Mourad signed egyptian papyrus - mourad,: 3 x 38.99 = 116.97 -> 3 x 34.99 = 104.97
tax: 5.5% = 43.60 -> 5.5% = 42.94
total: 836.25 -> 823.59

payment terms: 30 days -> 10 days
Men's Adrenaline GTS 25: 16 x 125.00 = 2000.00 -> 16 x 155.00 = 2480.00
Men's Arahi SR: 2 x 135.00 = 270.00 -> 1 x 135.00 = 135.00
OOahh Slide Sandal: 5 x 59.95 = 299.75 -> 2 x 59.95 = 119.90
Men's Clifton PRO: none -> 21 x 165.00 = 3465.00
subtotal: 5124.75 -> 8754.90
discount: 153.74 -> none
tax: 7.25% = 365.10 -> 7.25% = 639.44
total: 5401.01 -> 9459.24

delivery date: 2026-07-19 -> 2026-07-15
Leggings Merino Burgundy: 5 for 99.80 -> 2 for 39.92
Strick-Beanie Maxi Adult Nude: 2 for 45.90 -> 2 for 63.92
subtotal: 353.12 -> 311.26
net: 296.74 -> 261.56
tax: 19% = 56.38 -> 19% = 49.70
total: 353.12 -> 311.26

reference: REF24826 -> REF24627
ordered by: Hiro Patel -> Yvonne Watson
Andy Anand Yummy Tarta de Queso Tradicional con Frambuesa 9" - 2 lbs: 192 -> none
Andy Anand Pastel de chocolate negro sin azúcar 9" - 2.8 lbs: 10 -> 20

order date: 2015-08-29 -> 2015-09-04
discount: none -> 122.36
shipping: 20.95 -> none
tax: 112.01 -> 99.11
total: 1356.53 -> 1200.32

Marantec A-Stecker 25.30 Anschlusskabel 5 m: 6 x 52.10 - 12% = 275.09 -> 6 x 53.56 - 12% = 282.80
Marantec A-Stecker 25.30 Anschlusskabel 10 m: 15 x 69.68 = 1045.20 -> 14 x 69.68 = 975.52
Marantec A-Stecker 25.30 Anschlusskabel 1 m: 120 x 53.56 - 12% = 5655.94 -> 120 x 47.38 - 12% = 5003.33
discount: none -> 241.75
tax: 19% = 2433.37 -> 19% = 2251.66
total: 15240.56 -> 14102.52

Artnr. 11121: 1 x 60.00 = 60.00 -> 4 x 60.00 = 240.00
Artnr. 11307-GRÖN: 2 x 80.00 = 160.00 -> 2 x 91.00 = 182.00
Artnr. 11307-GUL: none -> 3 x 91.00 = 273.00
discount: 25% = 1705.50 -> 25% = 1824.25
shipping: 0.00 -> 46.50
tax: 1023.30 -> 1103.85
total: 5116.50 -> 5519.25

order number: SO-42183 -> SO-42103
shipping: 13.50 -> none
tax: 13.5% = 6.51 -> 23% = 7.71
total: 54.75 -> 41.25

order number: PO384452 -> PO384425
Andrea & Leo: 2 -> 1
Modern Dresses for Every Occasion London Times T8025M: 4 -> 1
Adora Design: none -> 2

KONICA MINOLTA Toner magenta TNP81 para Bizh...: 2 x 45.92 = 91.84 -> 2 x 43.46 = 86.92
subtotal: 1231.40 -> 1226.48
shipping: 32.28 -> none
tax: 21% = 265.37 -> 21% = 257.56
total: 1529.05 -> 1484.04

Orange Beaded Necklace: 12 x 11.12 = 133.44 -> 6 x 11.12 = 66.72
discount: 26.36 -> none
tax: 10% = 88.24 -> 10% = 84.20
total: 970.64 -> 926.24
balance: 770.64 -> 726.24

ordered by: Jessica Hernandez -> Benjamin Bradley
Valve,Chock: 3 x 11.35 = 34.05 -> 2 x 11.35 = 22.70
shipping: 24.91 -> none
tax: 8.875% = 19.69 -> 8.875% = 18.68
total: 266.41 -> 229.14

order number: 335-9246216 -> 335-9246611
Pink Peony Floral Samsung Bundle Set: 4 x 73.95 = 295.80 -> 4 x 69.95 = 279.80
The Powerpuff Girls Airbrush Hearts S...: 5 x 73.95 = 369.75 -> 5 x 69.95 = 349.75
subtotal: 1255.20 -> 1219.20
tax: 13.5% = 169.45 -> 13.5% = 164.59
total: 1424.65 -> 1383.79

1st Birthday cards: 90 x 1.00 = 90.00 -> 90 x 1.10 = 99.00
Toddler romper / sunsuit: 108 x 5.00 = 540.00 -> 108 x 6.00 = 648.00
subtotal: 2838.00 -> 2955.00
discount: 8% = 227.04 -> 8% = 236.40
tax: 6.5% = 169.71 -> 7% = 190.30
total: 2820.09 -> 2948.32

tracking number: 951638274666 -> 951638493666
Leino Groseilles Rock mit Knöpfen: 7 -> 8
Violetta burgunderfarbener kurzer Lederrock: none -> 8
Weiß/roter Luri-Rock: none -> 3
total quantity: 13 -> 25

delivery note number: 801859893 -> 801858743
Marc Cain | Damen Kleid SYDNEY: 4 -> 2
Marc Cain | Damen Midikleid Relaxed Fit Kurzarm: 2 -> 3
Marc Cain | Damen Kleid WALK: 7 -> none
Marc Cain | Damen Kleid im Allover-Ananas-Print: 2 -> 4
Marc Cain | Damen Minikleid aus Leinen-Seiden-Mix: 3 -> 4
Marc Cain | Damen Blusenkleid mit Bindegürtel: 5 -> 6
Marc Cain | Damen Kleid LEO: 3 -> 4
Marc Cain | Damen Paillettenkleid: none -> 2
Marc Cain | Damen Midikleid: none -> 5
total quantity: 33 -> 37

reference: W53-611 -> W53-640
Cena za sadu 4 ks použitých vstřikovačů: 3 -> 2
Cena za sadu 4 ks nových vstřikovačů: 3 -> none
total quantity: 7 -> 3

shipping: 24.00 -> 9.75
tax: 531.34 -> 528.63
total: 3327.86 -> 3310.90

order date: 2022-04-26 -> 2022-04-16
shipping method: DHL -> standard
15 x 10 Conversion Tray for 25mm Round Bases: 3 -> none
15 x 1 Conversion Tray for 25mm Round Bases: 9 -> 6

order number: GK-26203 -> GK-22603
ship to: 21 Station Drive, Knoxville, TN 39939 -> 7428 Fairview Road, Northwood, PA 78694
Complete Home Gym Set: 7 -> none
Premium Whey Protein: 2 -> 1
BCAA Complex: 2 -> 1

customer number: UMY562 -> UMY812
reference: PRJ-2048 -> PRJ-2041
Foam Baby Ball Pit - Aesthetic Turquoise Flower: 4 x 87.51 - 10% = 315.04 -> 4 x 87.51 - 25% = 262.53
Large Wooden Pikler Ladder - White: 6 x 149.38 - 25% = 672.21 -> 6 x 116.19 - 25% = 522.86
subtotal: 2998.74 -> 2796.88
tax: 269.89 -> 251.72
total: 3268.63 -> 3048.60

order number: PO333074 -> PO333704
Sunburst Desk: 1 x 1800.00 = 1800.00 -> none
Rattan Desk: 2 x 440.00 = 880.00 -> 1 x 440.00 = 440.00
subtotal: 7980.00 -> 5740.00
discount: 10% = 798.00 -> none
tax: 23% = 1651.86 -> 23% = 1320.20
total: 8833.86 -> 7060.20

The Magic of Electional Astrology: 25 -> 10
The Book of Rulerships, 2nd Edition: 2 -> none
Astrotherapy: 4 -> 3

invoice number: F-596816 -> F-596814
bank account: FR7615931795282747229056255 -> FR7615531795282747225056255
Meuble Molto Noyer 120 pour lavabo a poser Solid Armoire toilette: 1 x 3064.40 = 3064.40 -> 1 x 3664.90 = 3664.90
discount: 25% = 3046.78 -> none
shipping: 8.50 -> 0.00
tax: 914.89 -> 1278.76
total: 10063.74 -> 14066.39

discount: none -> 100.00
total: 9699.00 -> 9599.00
+ + + + + + +
» ACTIVITY:
Restate the records word for word, keeping every line.

» COMPLETED EXERCISE:
Mourad signed egyptian papyrus - mourad,: 3 x 38.99 = 116.97 -> 3 x 34.99 = 104.97
tax: 5.5% = 43.60 -> 5.5% = 42.94
total: 836.25 -> 823.59

payment terms: 30 days -> 10 days
Men's Adrenaline GTS 25: 16 x 125.00 = 2000.00 -> 16 x 155.00 = 2480.00
Men's Arahi SR: 2 x 135.00 = 270.00 -> 1 x 135.00 = 135.00
OOahh Slide Sandal: 5 x 59.95 = 299.75 -> 2 x 59.95 = 119.90
Men's Clifton PRO: none -> 21 x 165.00 = 3465.00
subtotal: 5124.75 -> 8754.90
discount: 153.74 -> none
tax: 7.25% = 365.10 -> 7.25% = 639.44
total: 5401.01 -> 9459.24

delivery date: 2026-07-19 -> 2026-07-15
Leggings Merino Burgundy: 5 for 99.80 -> 2 for 39.92
Strick-Beanie Maxi Adult Nude: 2 for 45.90 -> 2 for 63.92
subtotal: 353.12 -> 311.26
net: 296.74 -> 261.56
tax: 19% = 56.38 -> 19% = 49.70
total: 353.12 -> 311.26

reference: REF24826 -> REF24627
ordered by: Hiro Patel -> Yvonne Watson
Andy Anand Yummy Tarta de Queso Tradicional con Frambuesa 9" - 2 lbs: 192 -> none
Andy Anand Pastel de chocolate negro sin azúcar 9" - 2.8 lbs: 10 -> 20

order date: 2015-08-29 -> 2015-09-04
discount: none -> 122.36
shipping: 20.95 -> none
tax: 112.01 -> 99.11
total: 1356.53 -> 1200.32

Marantec A-Stecker 25.30 Anschlusskabel 5 m: 6 x 52.10 - 12% = 275.09 -> 6 x 53.56 - 12% = 282.80
Marantec A-Stecker 25.30 Anschlusskabel 10 m: 15 x 69.68 = 1045.20 -> 14 x 69.68 = 975.52
Marantec A-Stecker 25.30 Anschlusskabel 1 m: 120 x 53.56 - 12% = 5655.94 -> 120 x 47.38 - 12% = 5003.33
discount: none -> 241.75
tax: 19% = 2433.37 -> 19% = 2251.66
total: 15240.56 -> 14102.52

Artnr. 11121: 1 x 60.00 = 60.00 -> 4 x 60.00 = 240.00
Artnr. 11307-GRÖN: 2 x 80.00 = 160.00 -> 2 x 91.00 = 182.00
Artnr. 11307-GUL: none -> 3 x 91.00 = 273.00
discount: 25% = 1705.50 -> 25% = 1824.25
shipping: 0.00 -> 46.50
tax: 1023.30 -> 1103.85
total: 5116.50 -> 5519.25

order number: SO-42183 -> SO-42103
shipping: 13.50 -> none
tax: 13.5% = 6.51 -> 23% = 7.71
total: 54.75 -> 41.25

order number: PO384452 -> PO384425
Andrea & Leo: 2 -> 1
Modern Dresses for Every Occasion London Times T8025M: 4 -> 1
Adora Design: none -> 2

KONICA MINOLTA Toner magenta TNP81 para Bizh...: 2 x 45.92 = 91.84 -> 2 x 43.46 = 86.92
subtotal: 1231.40 -> 1226.48
shipping: 32.28 -> none
tax: 21% = 265.37 -> 21% = 257.56
total: 1529.05 -> 1484.04

Orange Beaded Necklace: 12 x 11.12 = 133.44 -> 6 x 11.12 = 66.72
discount: 26.36 -> none
tax: 10% = 88.24 -> 10% = 84.20
total: 970.64 -> 926.24
balance: 770.64 -> 726.24

ordered by: Jessica Hernandez -> Benjamin Bradley
Valve,Chock: 3 x 11.35 = 34.05 -> 2 x 11.35 = 22.70
shipping: 24.91 -> none
tax: 8.875% = 19.69 -> 8.875% = 18.68
total: 266.41 -> 229.14

order number: 335-9246216 -> 335-9246611
Pink Peony Floral Samsung Bundle Set: 4 x 73.95 = 295.80 -> 4 x 69.95 = 279.80
The Powerpuff Girls Airbrush Hearts S...: 5 x 73.95 = 369.75 -> 5 x 69.95 = 349.75
subtotal: 1255.20 -> 1219.20
tax: 13.5% = 169.45 -> 13.5% = 164.59
total: 1424.65 -> 1383.79

1st Birthday cards: 90 x 1.00 = 90.00 -> 90 x 1.10 = 99.00
Toddler romper / sunsuit: 108 x 5.00 = 540.00 -> 108 x 6.00 = 648.00
subtotal: 2838.00 -> 2955.00
discount: 8% = 227.04 -> 8% = 236.40
tax: 6.5% = 169.71 -> 7% = 190.30
total: 2820.09 -> 2948.32

tracking number: 951638274666 -> 951638493666
Leino Groseilles Rock mit Knöpfen: 7 -> 8
Violetta burgunderfarbener kurzer Lederrock: none -> 8
Weiß/roter Luri-Rock: none -> 3
total quantity: 13 -> 25

delivery note number: 801859893 -> 801858743
Marc Cain | Damen Kleid SYDNEY: 4 -> 2
Marc Cain | Damen Midikleid Relaxed Fit Kurzarm: 2 -> 3
Marc Cain | Damen Kleid WALK: 7 -> none
Marc Cain | Damen Kleid im Allover-Ananas-Print: 2 -> 4
Marc Cain | Damen Minikleid aus Leinen-Seiden-Mix: 3 -> 4
Marc Cain | Damen Blusenkleid mit Bindegürtel: 5 -> 6
Marc Cain | Damen Kleid LEO: 3 -> 4
Marc Cain | Damen Paillettenkleid: none -> 2
Marc Cain | Damen Midikleid: none -> 5
total quantity: 33 -> 37

reference: W53-611 -> W53-640
Cena za sadu 4 ks použitých vstřikovačů: 3 -> 2
Cena za sadu 4 ks nových vstřikovačů: 3 -> none
total quantity: 7 -> 3

shipping: 24.00 -> 9.75
tax: 531.34 -> 528.63
total: 3327.86 -> 3310.90

order date: 2022-04-26 -> 2022-04-16
shipping method: DHL -> standard
15 x 10 Conversion Tray for 25mm Round Bases: 3 -> none
15 x 1 Conversion Tray for 25mm Round Bases: 9 -> 6

order number: GK-26203 -> GK-22603
ship to: 21 Station Drive, Knoxville, TN 39939 -> 7428 Fairview Road, Northwood, PA 78694
Complete Home Gym Set: 7 -> none
Premium Whey Protein: 2 -> 1
BCAA Complex: 2 -> 1

customer number: UMY562 -> UMY812
reference: PRJ-2048 -> PRJ-2041
Foam Baby Ball Pit - Aesthetic Turquoise Flower: 4 x 87.51 - 10% = 315.04 -> 4 x 87.51 - 25% = 262.53
Large Wooden Pikler Ladder - White: 6 x 149.38 - 25% = 672.21 -> 6 x 116.19 - 25% = 522.86
subtotal: 2998.74 -> 2796.88
tax: 269.89 -> 251.72
total: 3268.63 -> 3048.60

order number: PO333074 -> PO333704
Sunburst Desk: 1 x 1800.00 = 1800.00 -> none
Rattan Desk: 2 x 440.00 = 880.00 -> 1 x 440.00 = 440.00
subtotal: 7980.00 -> 5740.00
discount: 10% = 798.00 -> none
tax: 23% = 1651.86 -> 23% = 1320.20
total: 8833.86 -> 7060.20

The Magic of Electional Astrology: 25 -> 10
The Book of Rulerships, 2nd Edition: 2 -> none
Astrotherapy: 4 -> 3

invoice number: F-596816 -> F-596814
bank account: FR7615931795282747229056255 -> FR7615531795282747225056255
Meuble Molto Noyer 120 pour lavabo a poser Solid Armoire toilette: 1 x 3064.40 = 3064.40 -> 1 x 3664.90 = 3664.90
discount: 25% = 3046.78 -> none
shipping: 8.50 -> 0.00
tax: 914.89 -> 1278.76
total: 10063.74 -> 14066.39

discount: none -> 100.00
total: 9699.00 -> 9599.00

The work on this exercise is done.